Zweitens ist es die Faktentreue. Zahlen, Kurven, Modellrechnungen – sie sind so etwas wie die Fixsterne im Corona-Universum. Sie zeigen, wo wir stehen und wohin der Weg gehen muss. Unser Land steuert sicher durch die Krise, weil Behörden und Öffentlichkeit die Fakten anerkennen und sich an ihnen orientieren. Daten machen die Welt nicht besser und nicht schlechter. Aber sie zeigen, was ist, und das ist schon viel: So geben sie uns die Chance, die richtigen Entscheide zu treffen. In der Pandemie sind die Daten ein Teil der Kur und die Datenspezialisten in den statistischen Ämtern und anderswo ein Teil des Rettungsteams. Ohne sie wäre der Kampf gegen das Virus um ein Vielfaches schwieriger.

Drittens lässt uns die Krise Gemeinsinn erleben. Gemeinsinn entsteht durch Nähe. Anders gesagt: Das Wirken der Städte und Gemeinden ist auch und gerade in der Krise zentral. Der lokale Raum ist der Ort, wo alles konkret wird: Die Menschen, die erkranken; die Läden, Betriebe und Beizen, die geschlossen sind; die Seniorinnen und Senioren, die Unterstützung brauchen. Der lokale Raum ist aber auch der Ort, wo die Hilfe konkret wird: wo Studentinnen den Betagten beim Einkaufen helfen, wo Nachbarschaftshilfe entsteht, wo Kreativität und Solidarität blühen.

Globales Wirken und lokales Handeln

So verschafft uns die Erfahrung von fünf Wochen Lockdown einen neuen Blick auf das Verhältnis von globaler und lokaler Ebene. Es zeigt sich in seltener Klarheit: Globales Wirken und lokales Handeln sind wie Schwestern in der Bewältigung der Krise. Die weltweite Zusammenarbeit und der umfassende Informationsaustausch bei der Entwicklung eines Impfstoffs und der Suche nach Medikamenten sind die Früchte der Globalisierung. Die direkte Hilfe kann jedoch nur auf lokaler Ebene entstehen – dort, bei der Coiffeuse, beim Beizer, die ums wirtschaftliche Überleben kämpfen, wird sichtbar, wie nötig die grossen Hilfspakete sind.

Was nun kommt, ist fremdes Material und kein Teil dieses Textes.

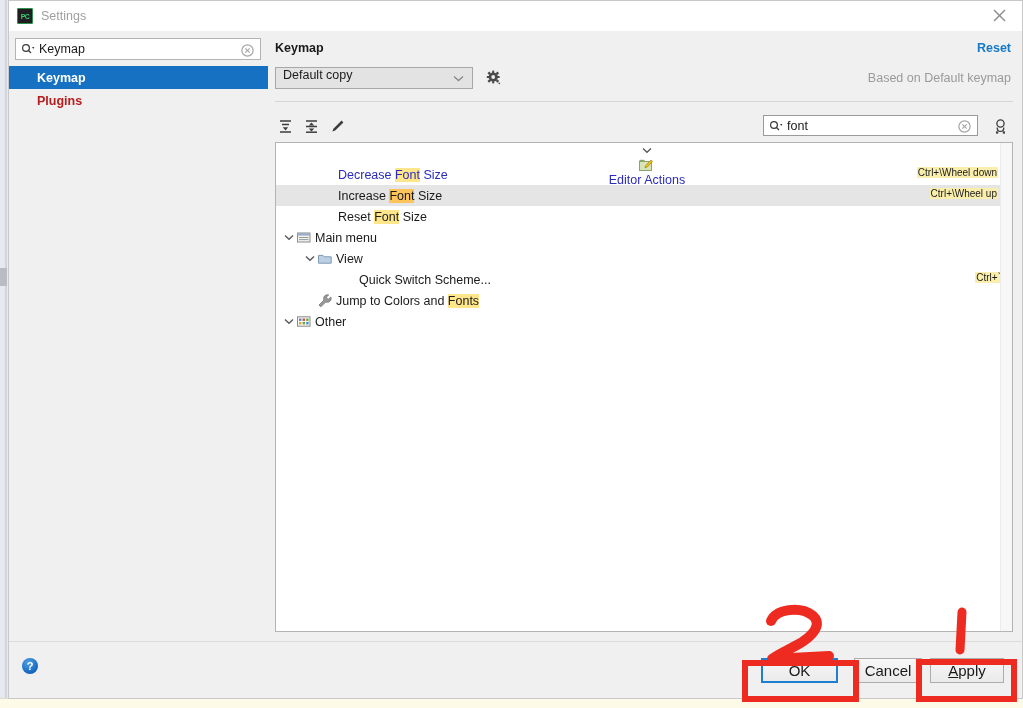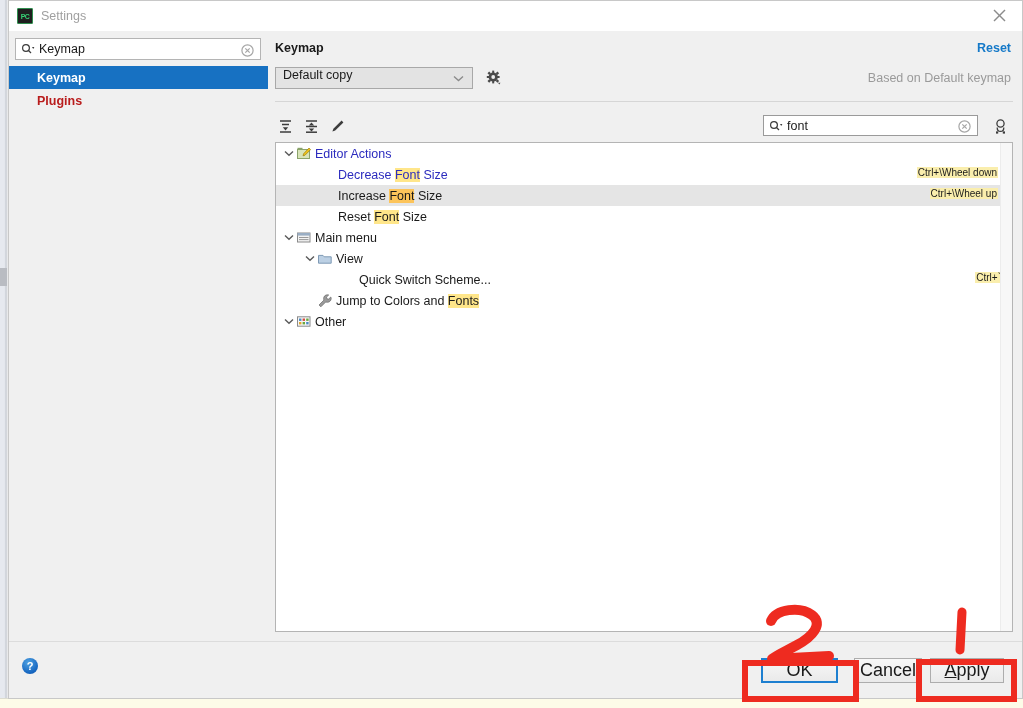"Editor Actions" div.tree-row { flex-direction: none -> column }
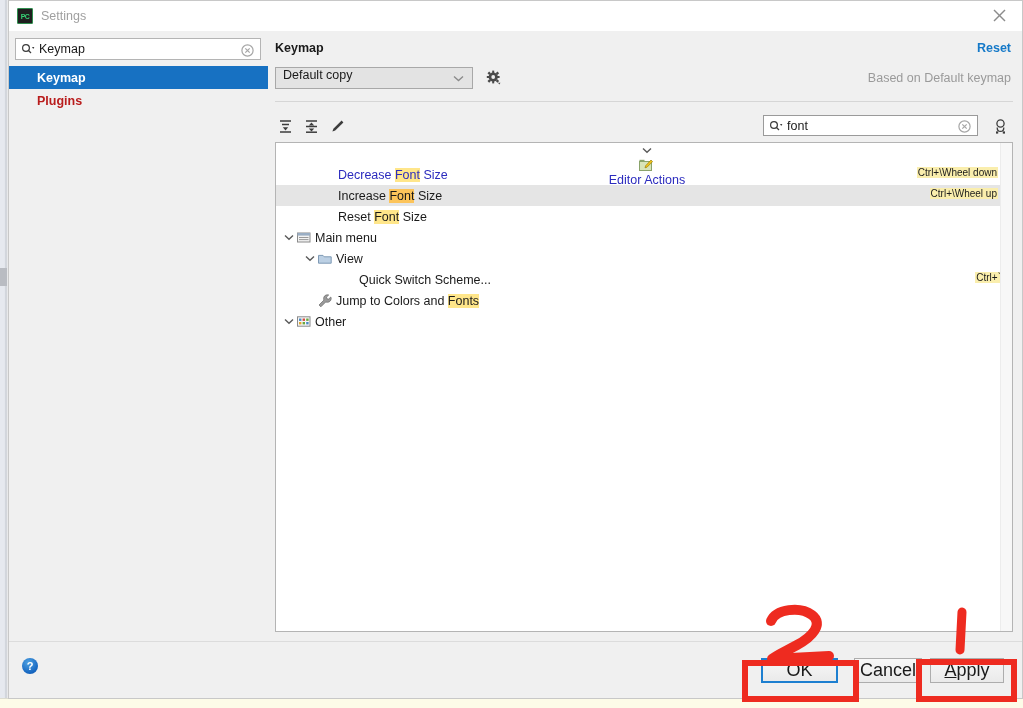"OK" .dlg-btn { font-size: 18px -> 15px }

Krisen wie die Corona-Pandemie haben einen hohen Preis – den höchsten bezahlen jene, die ihr Leben lassen müssen. Andere verlieren Angehörige. Nochmals andere leiden am wirtschaftlichen Schaden oder anderen Krisenfolgen. Der Staat und wir als Gemeinschaft müssen alles tun, um die Betroffenen zu unterstützen.

Angemessen, souverän und solidarisch

Zwar wissen wir nicht exakt, bei welcher Kilometermarke des Pandemie-Marathons wir stehen. Wir wissen aber, dass wir gut unterwegs sind und den Peak vermutlich überschritten haben. Nach einem Monat Ausnahmezustand lässt sich bilanzieren: Wir haben die bestmöglichen Voraussetzungen, um in diesem Marathon zu bestehen. Wir haben einen handlungsfähigen Staat und wir haben handlungswillige Menschen.

Den handlungsfähigen Staat haben wir uns demokratisch erkämpft, indem wir die Privatisierungsambitionen unterbunden haben. Unser Service public ist stark – und das ist ein Segen, nicht nur, aber ganz besonders in der Krisenzeit. Die handlungswilligen Menschen sind wir alle: Die Schweizer Bevölkerung verhält sich angemessen, souverän und solidarisch. Das hat sich auch und gerade über die Ostertage gezeigt.

Vergangene Woche hat der Bundesrat den Weg zurück in die Normalität skizziert – es wird eine schrittweise Rückkehr sein, und sie gelingt nur, wenn wir uns weiterhin anstrengen. Umso mehr lohnt es sich, kurz innezuhalten und uns bewusst zu werden, welchen Weg wir in den letzten Wochen bereits zurückgelegt haben. Es ist eine grosse Leistung, die wir als Gesellschaft vollbracht haben. Sie darf uns ein bisschen stolz machen – und sie gibt uns Mut und Zuversicht für die noch bevorstehende Strecke.